Grok Debugger¶
In the previous chapter on configuring ELK stack for the end to end production environment, someone may notice that we use the same grok expression for all syslog pipelines, no matter if they are from XtremIO, vSphere, or Unity.
The pattern is as below:
%{SYSLOGTIMESTAMP:syslog_timestamp} %{DATA:syslog_hostname} %{DATA:syslog_program}(?:\[%{POSINT:syslog_pid}\])?: %{GREEDYDATA:syslog_message}
Although, this is the standard format for syslog, but it is a kind of soft requirement. A syslog record may contain much more fields, but may contain fewer fields also. Under such condtion, the expression won’t work.
In fact, the expression does not work for vSphere syslog on our production environment. We will show how to fix grok expression issue with “Grok Debugger” provided by Kibana in this chapter.
Logstash pipeline behavior for failed filters¶
When data (logs, metrics, etc.) comes into the process of a Logstash pipeline (input), Logstash will modify data based on configured filter (filter plugins). If a filter fail to process data, Logstash won’t get blocked but just add some tags and go ahead forward the original data to destionations (output).

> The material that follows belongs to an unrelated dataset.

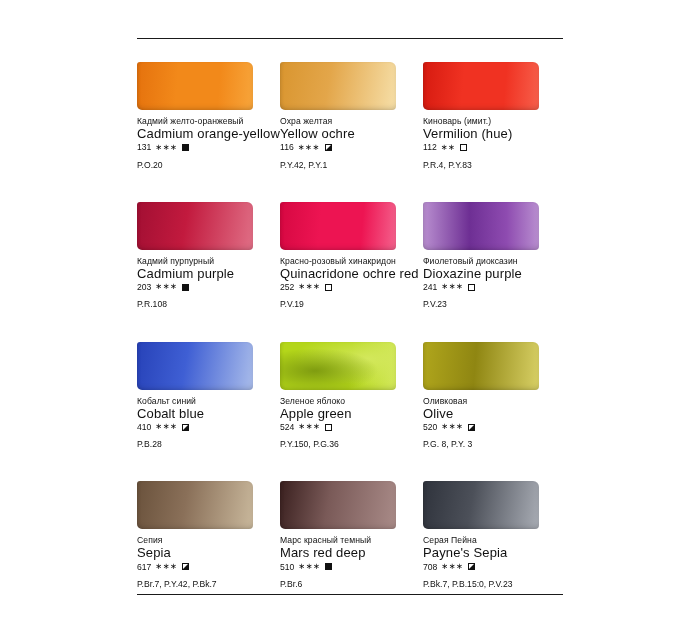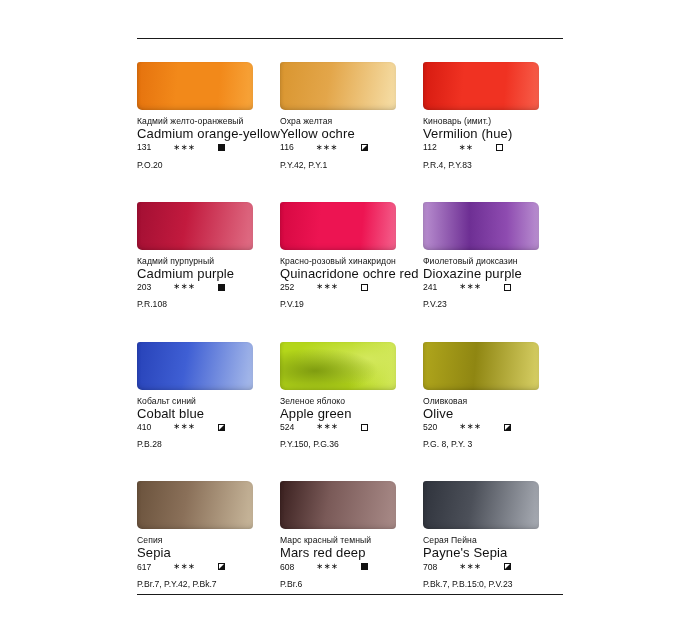"131" .codeline { gap: 18px -> none }
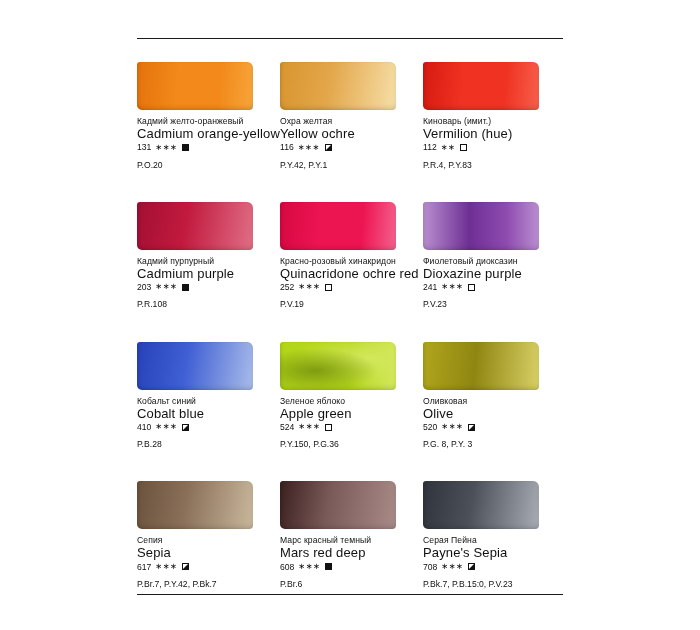"608" span.code-num { text: 608 -> 510 }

Here is an example of log record which cannot be processed correctly by the grok pattern we previously defined:
Based on the example, we can see the orignal log record as below is sent to Elasticsearch directly. Fields (syslog_timestamp, syslog_hostname, etc.) which should be added after a successfuly grok prcoessing do not exist for the record:
2019-11-13T06:30:20.511Z E2E-L4-72o-070231 Vpxa: verbose vpxa[2099751] [Originator@6876 sub=VpxaCnxHostd opID=WFU-6ae80d08] Completed FetchingUpdatesDone callback in 0 ms, time for waiting responce from HOSTD 71 ms
We will fix this in the coming sections.
Kibana Grok Debugger¶
Since it is a frequent task tuning grok expressions, Kibana provides a debugger with it:
With this tool, we can debug our grok expression lively. Let’s fix our above mentioned issues with it.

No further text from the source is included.